Hamilton is located on the western end of the Niagara Peninsula and wraps around the westernmost part of the Lake Ontario, most of the city including the downtown section are on the south shore. Situated in the geographic centre of the Golden Horseshoe and is roughly the midway point between Toronto and Buffalo. The two major physical features are Hamilton Harbour marking the northern limit of the city and the Niagara Escarpment running through the middle of the city across its entire breadth, bisecting the city into 'upper' and 'lower' parts.[1]

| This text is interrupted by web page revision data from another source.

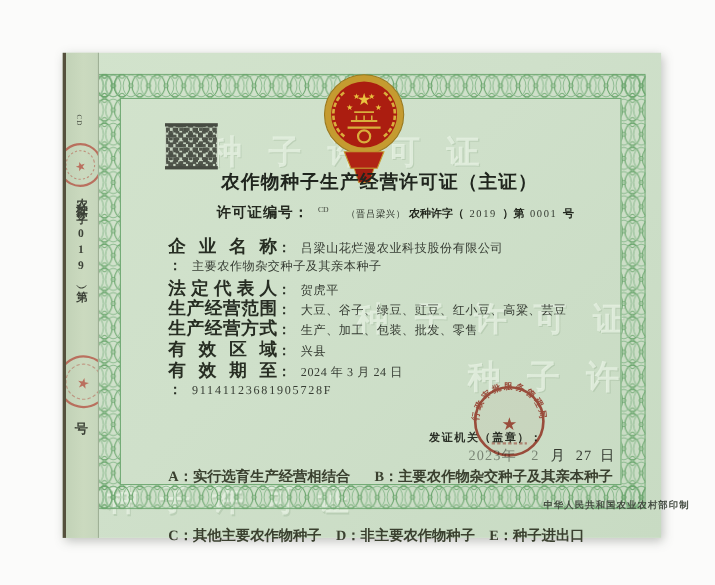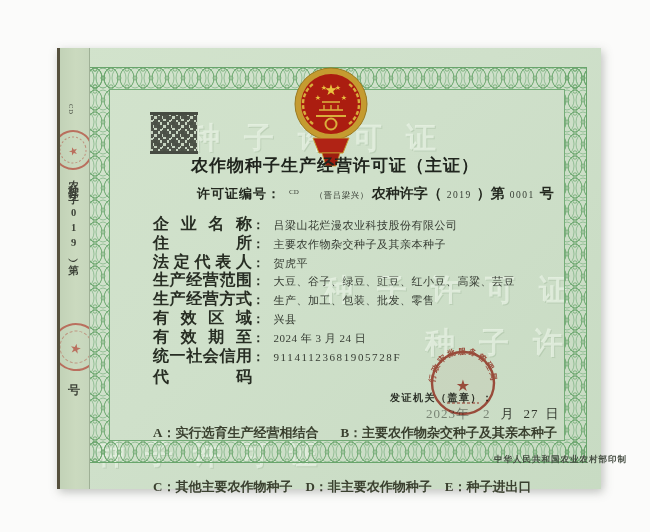"农作物种子生产经营许可证（主证）" .title { left: 46px -> 56px }
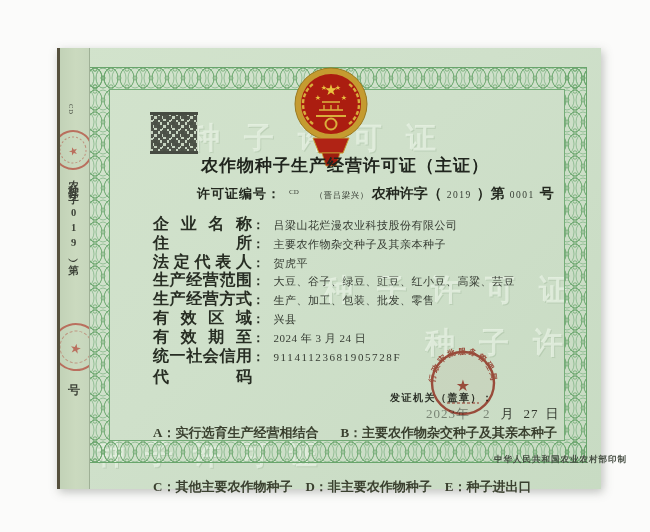"农种许字（" .licline .ser { font-size: 14px -> 10px }
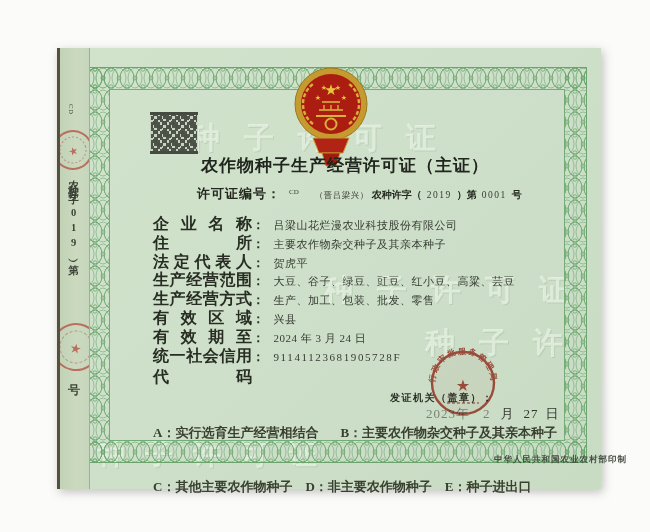"住所" span.flabel { html: <span>住所</span> -> none }
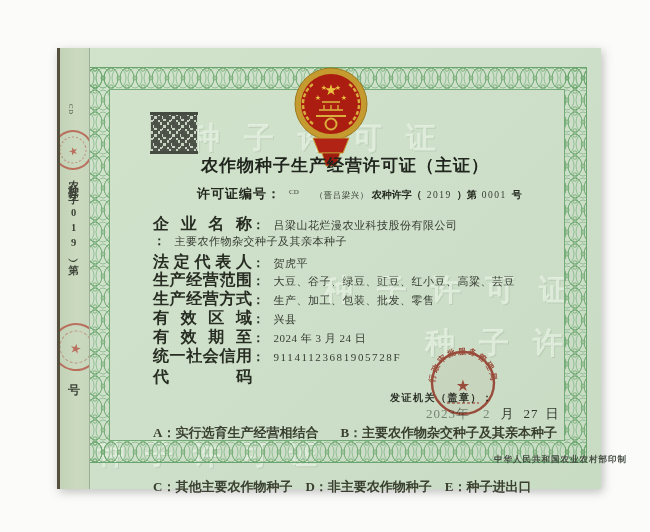"统一社会信用代码" span.flabel { html: <span>统一社会信用代码</span> -> none }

According to all records from local historians, this district was called "Attiwandaronia" by the native Neutral people.[2] The first aboriginals to settle in the Hamilton area called the bay Macassa, meaning beautiful waters.[3] Hamilton is one of 11 cities showcased in the book, "Green City: People, Nature & Urban Places" by Quebec author Mary Soderstrom, which examines the city as an example of an industrial powerhouse co-existing with nature.[4] Soderstrom credits Thomas McQuesten and family in the 1930s who "became champions of parks, greenspace and roads" in Hamilton.[5]

Burlington Bay is a natural harbour with a large sandbar called the Beachstrip. This sandbar was deposited during a period of higher lake levels during the last ice age, and extends southeast through the central lower city to the escarpment. Hamilton's deep sea port is accessed by ship canal through the beach strip into the harbour and is traversed by two bridges, the QEW's Burlington Bay James N. Allan Skyway and the lower Canal Lift Bridge.[6]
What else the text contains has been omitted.